§ Activity: Copy all the lines of the data that include the word "padding".

§ Given information:
..............................
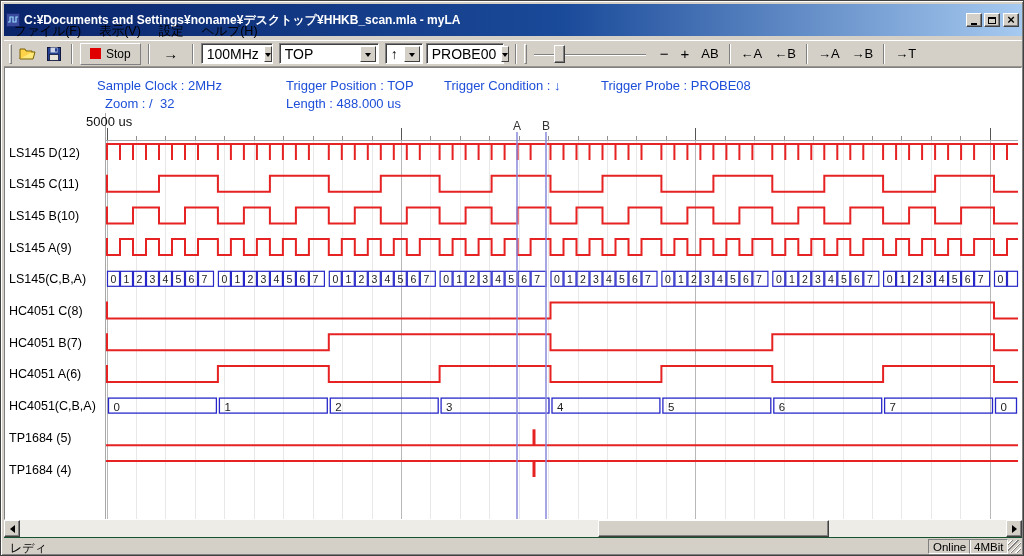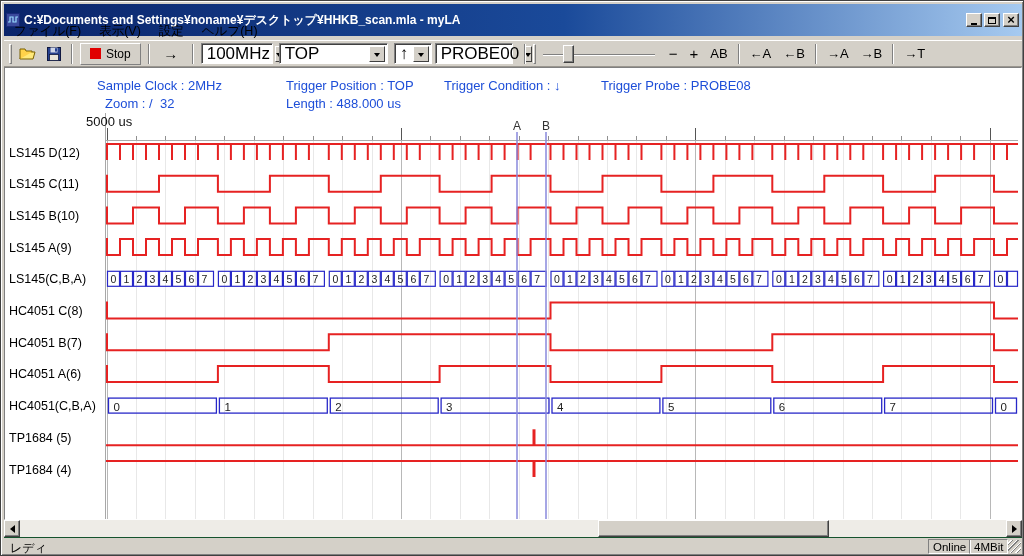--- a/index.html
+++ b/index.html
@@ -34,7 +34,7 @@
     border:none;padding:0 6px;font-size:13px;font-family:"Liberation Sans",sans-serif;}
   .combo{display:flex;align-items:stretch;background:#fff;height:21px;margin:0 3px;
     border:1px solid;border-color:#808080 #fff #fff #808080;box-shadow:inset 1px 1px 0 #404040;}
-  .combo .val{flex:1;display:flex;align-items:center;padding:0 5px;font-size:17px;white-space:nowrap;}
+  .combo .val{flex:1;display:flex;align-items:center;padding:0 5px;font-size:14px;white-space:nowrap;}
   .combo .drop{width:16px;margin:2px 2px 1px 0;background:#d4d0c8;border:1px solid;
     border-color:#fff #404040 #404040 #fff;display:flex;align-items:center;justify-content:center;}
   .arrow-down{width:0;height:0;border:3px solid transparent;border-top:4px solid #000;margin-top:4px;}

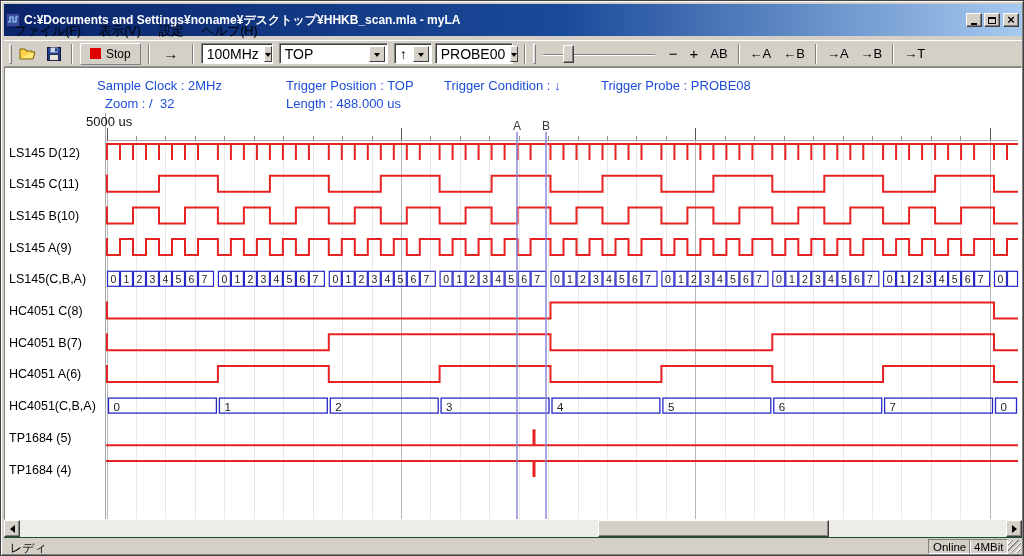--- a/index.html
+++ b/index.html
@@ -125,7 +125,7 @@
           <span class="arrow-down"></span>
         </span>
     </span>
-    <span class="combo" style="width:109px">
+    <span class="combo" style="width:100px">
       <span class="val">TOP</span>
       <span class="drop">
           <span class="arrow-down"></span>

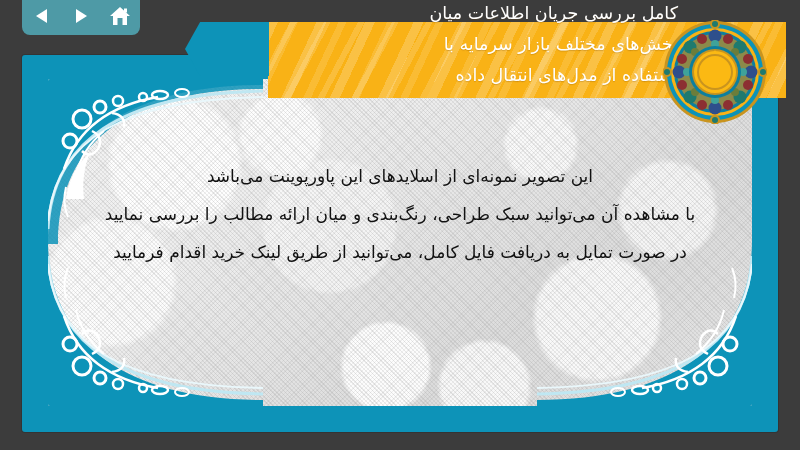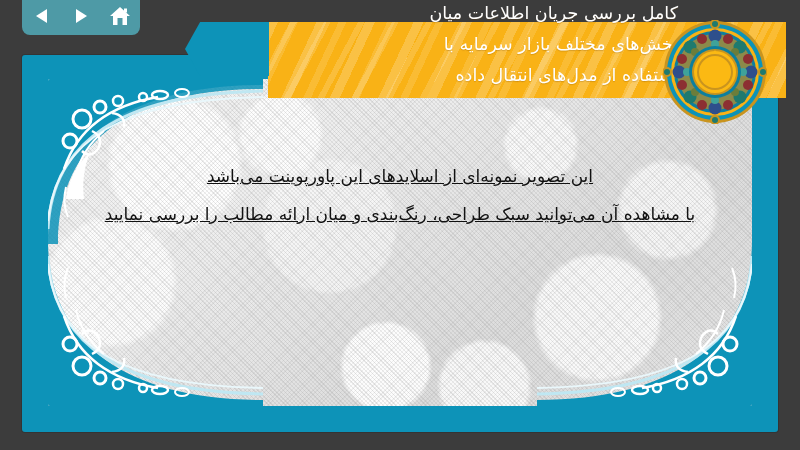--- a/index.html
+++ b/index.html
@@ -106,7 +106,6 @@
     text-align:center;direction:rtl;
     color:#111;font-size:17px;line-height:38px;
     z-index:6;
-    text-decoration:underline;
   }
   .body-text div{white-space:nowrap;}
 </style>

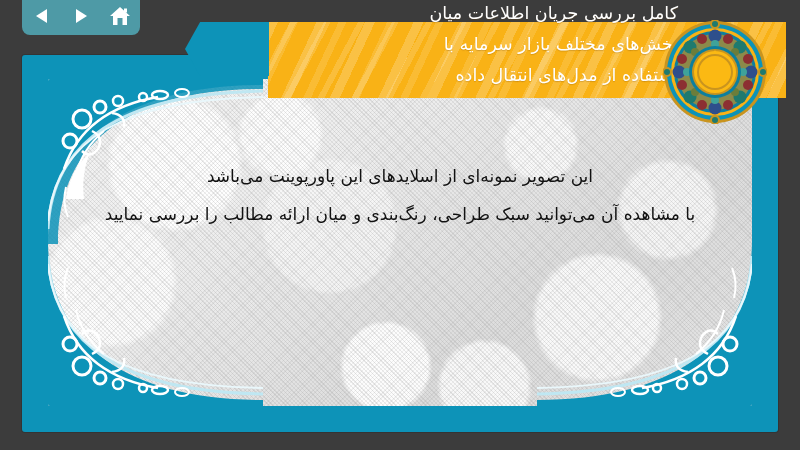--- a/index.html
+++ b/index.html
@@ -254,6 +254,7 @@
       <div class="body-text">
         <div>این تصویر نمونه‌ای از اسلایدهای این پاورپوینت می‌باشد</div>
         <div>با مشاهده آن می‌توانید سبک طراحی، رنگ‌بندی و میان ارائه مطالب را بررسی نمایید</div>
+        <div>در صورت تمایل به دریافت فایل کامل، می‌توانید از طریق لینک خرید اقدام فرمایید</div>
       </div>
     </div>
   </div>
..............................
§ Finished task:
     border:none;padding:0 6px;font-size:13px;font-family:"Liberation Sans",sans-serif;}
-  .combo .val{flex:1;display:flex;align-items:center;padding:0 5px;font-size:17px;white-space:nowrap;}
+  .combo .val{flex:1;display:flex;align-items:center;padding:0 5px;font-size:14px;white-space:nowrap;}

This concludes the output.